UNITED STATES COURT OF APPEALS FOR THE NINTH CIRCUIT
May 29, 2019
No. 17-50392 (9th Cir. May. 29, 2019)

Summary

stating that " claim that the statute of conviction is facially unconstitutional is a ‘jurisdictional claim not waived by the guilty plea’ "

Summary of this case from United States v. Hernandez

Opinion

No. 17-50392

05-29-2019

UNITED STATES OF AMERICA, Plaintiff-Appellee, v.
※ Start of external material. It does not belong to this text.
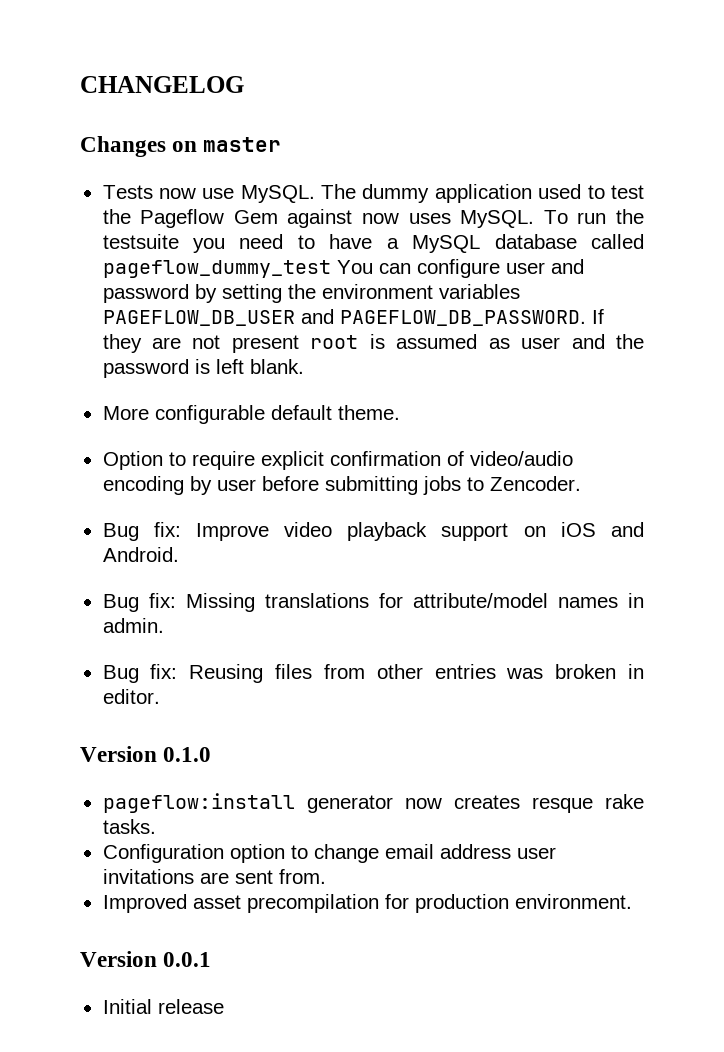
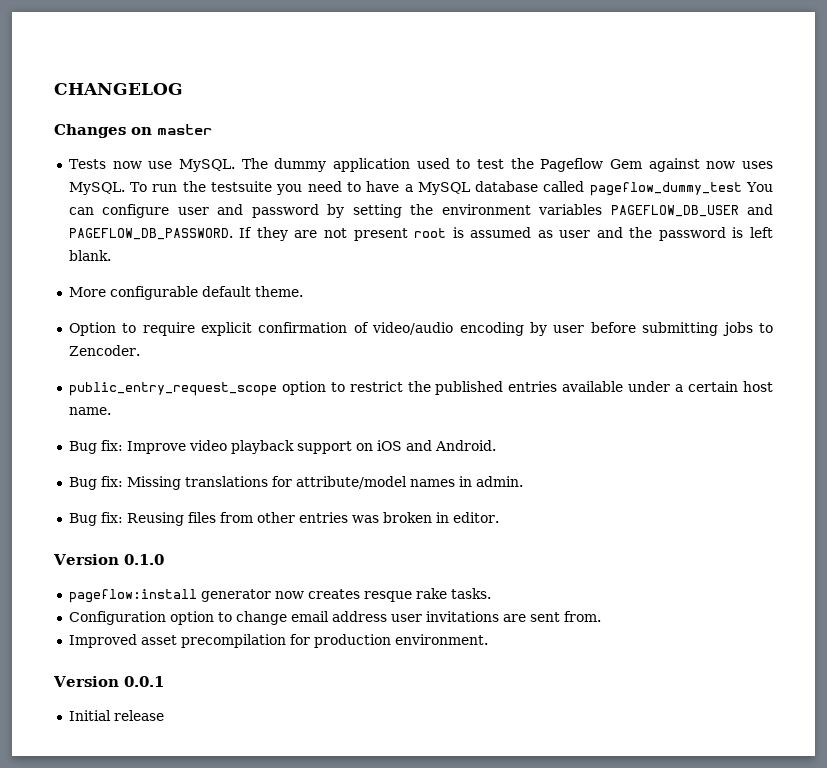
+ public_entry_request_scope option to restrict the published entries available under a certain host name.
ERIC ALLEN HAENSGEN, Defendant-Appellant.


NOT FOR PUBLICATION

D.C. No. 2:17-cr-00204-PA-1 MEMORANDUM Appeal from the United States District Court for the Central District of California
Percy Anderson, District Judge, Presiding Submitted May 16, 2019 Pasadena, California Before: NGUYEN and OWENS, Circuit Judges, and BAYLSON, District Judge.

This disposition is not appropriate for publication and is not precedent except as provided by Ninth Circuit Rule 36-3.
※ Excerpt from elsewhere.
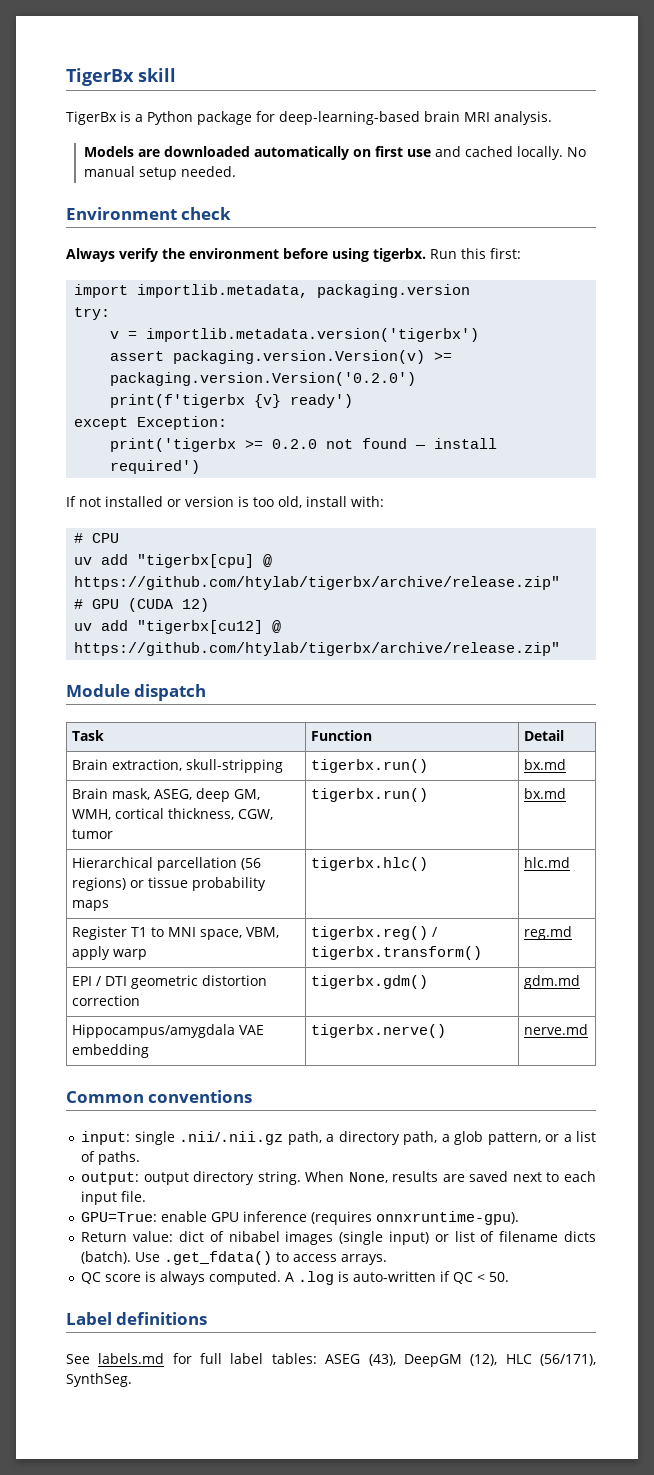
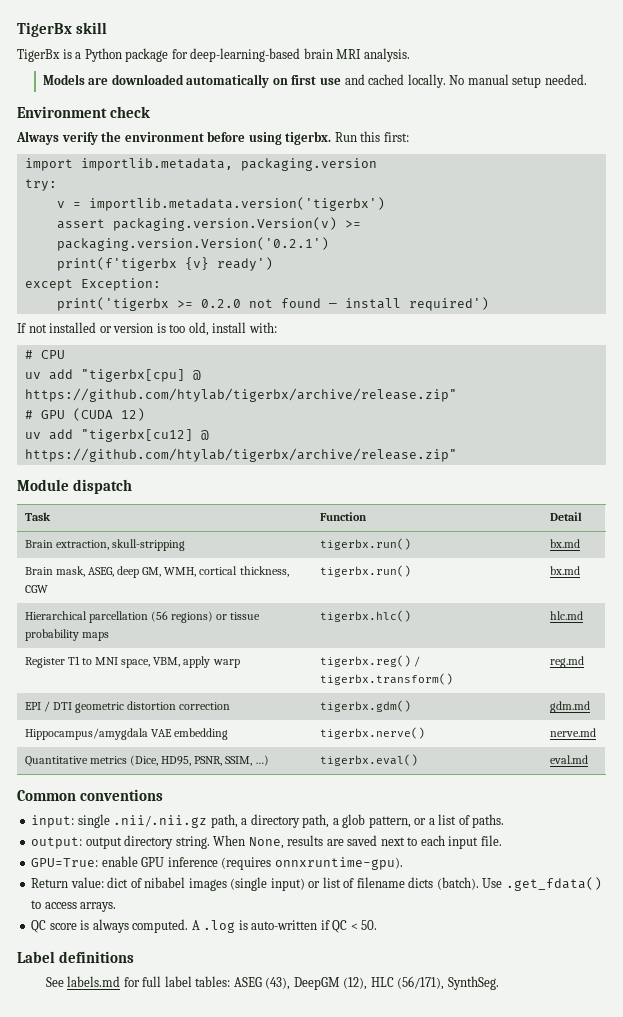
- assert packaging.version.Version(v) >= packaging.version.Version('0.2.0')
+ assert packaging.version.Version(v) >= packaging.version.Version('0.2.1')
- Brain mask, ASEG, deep GM, WMH, cortical thickness, CGW, tumor | tigerbx.run() | bx.md
+ Brain mask, ASEG, deep GM, WMH, cortical thickness, CGW | tigerbx.run() | bx.md
+ Quantitative metrics (Dice, HD95, PSNR, SSIM, …) | tigerbx.eval() | eval.md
The panel unanimously concludes this case is suitable for decision without oral argument. See Fed. R. App. P. 34(a)(2).

The Honorable Michael M. Baylson, United States District Judge for the Eastern District of Pennsylvania, sitting by designation.

Eric Allen Haensgen appeals from his conviction and sentence for distribution of child pornography involving real children in violation of 18 U.S.C. § 2252A(a)(2)(A) and (b)(1). As the parties are familiar with the facts, we do not recount them here. We have jurisdiction under 18 U.S.C. § 3742(a) and 28 U.S.C. § 1291, and we affirm.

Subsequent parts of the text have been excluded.